[Stored records]
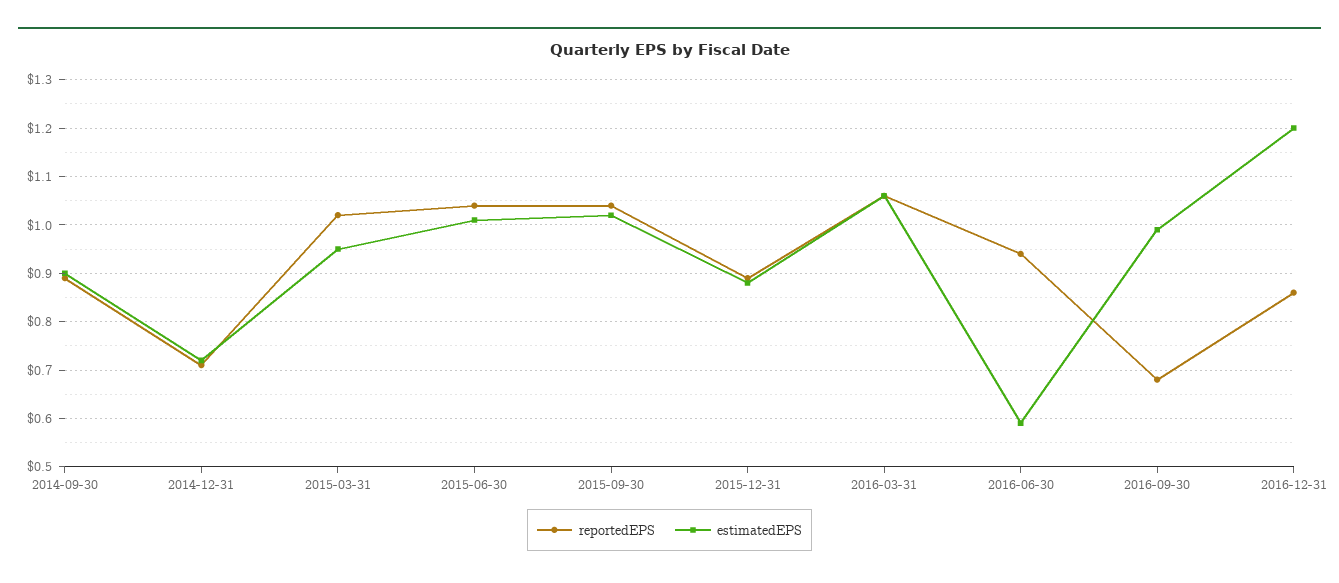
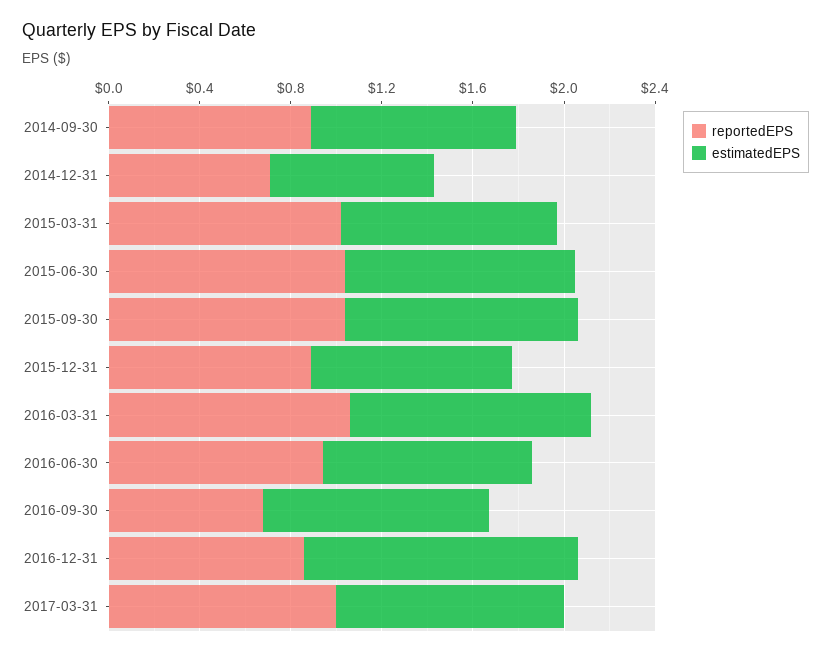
estimatedEPS, 2016-06-30: 0.6 -> 0.9
reportedEPS, 2017-03-31: none -> 1
estimatedEPS, 2017-03-31: none -> 1

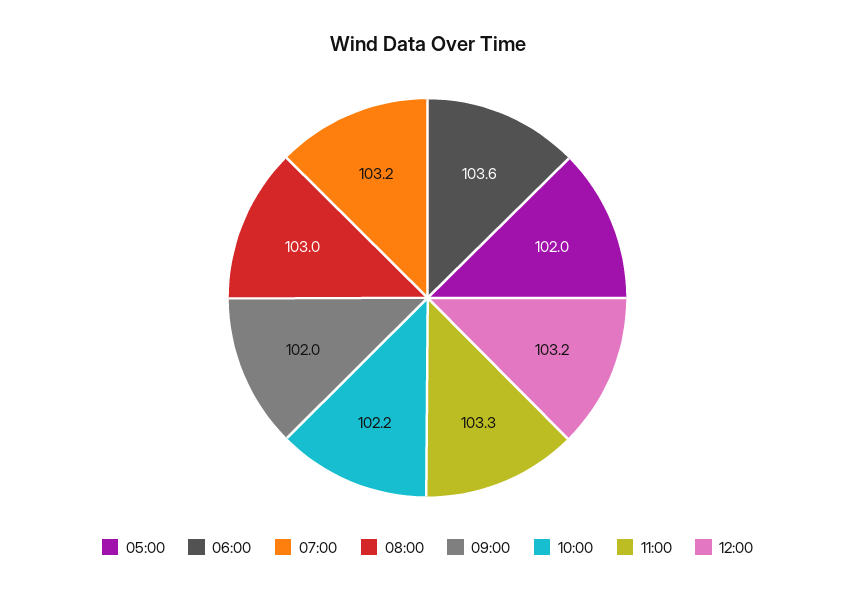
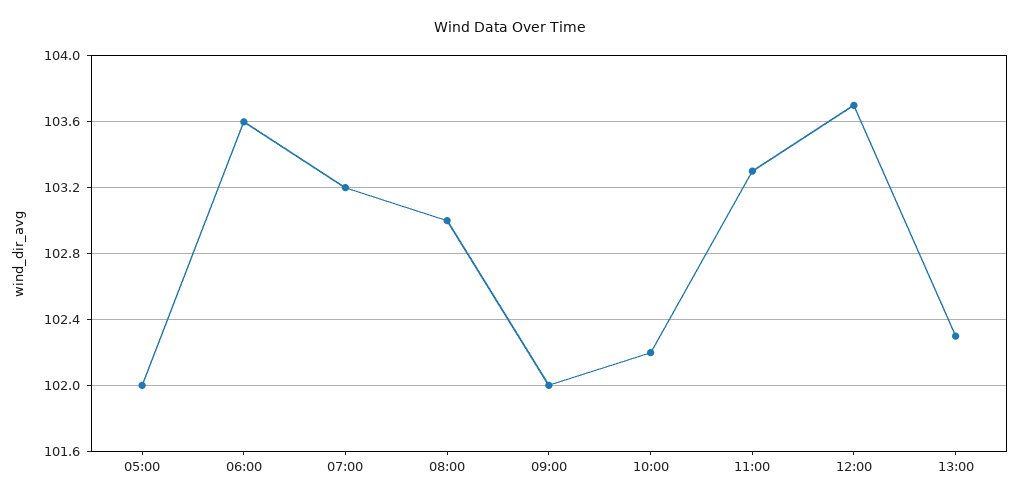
12:00: 103.2 -> 103.7
13:00: none -> 102.3

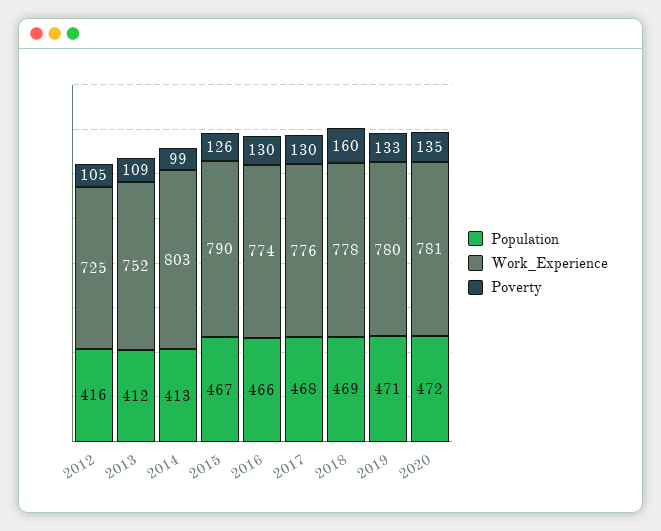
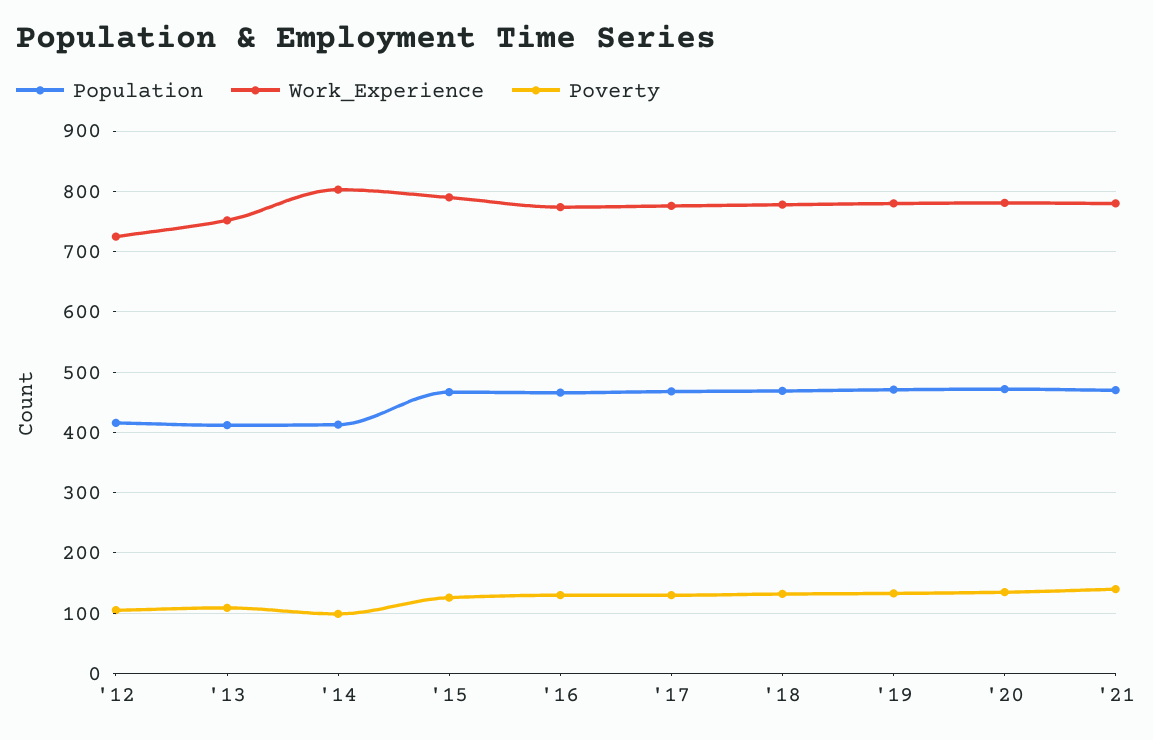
Poverty, 2018: 160 -> 130
Population, '21: none -> 470
Work_Experience, '21: none -> 780
Poverty, '21: none -> 140

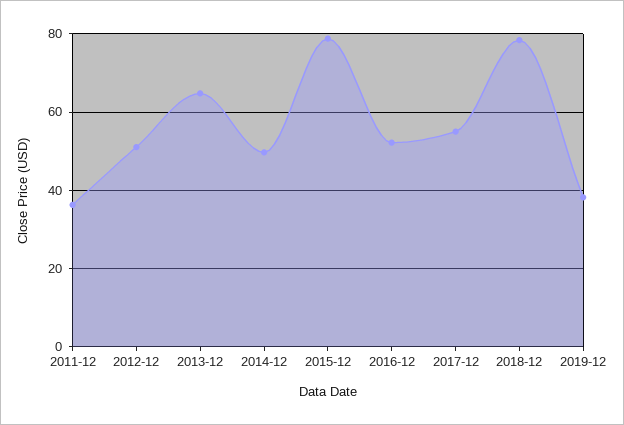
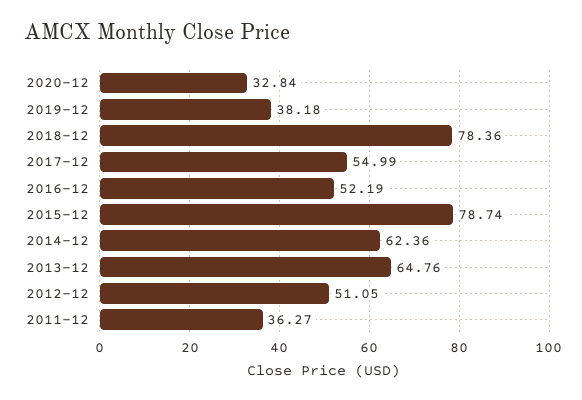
2014-12: 50 -> 62.36
2020-12: none -> 32.84

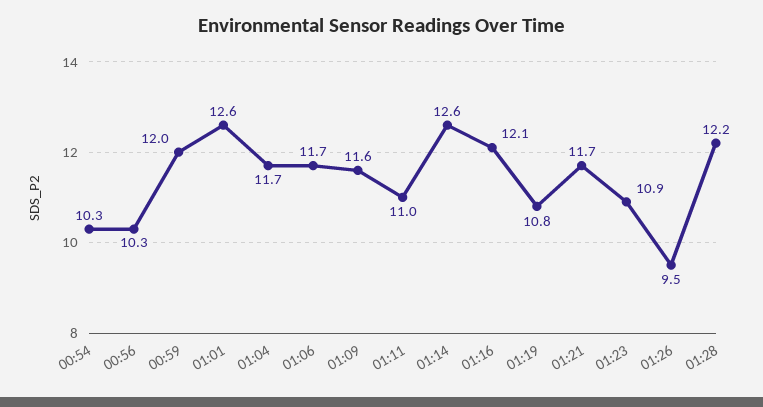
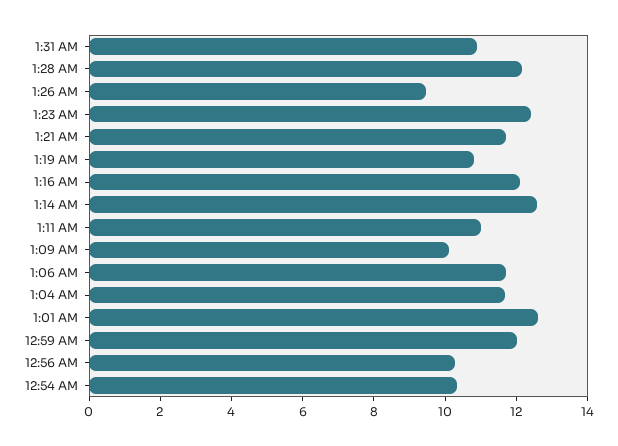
01:09: 11.6 -> 10
01:23: 10.9 -> 12.5
1:31 AM: none -> 11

WHAT IS EXPECTED: Quote precisely the lines of the data from the line containing "2020-12: none -> 32.84" through its final line, both included, excluding pictures.

SOLUTION TO THIS TASK:
2020-12: none -> 32.84

01:09: 11.6 -> 10
01:23: 10.9 -> 12.5
1:31 AM: none -> 11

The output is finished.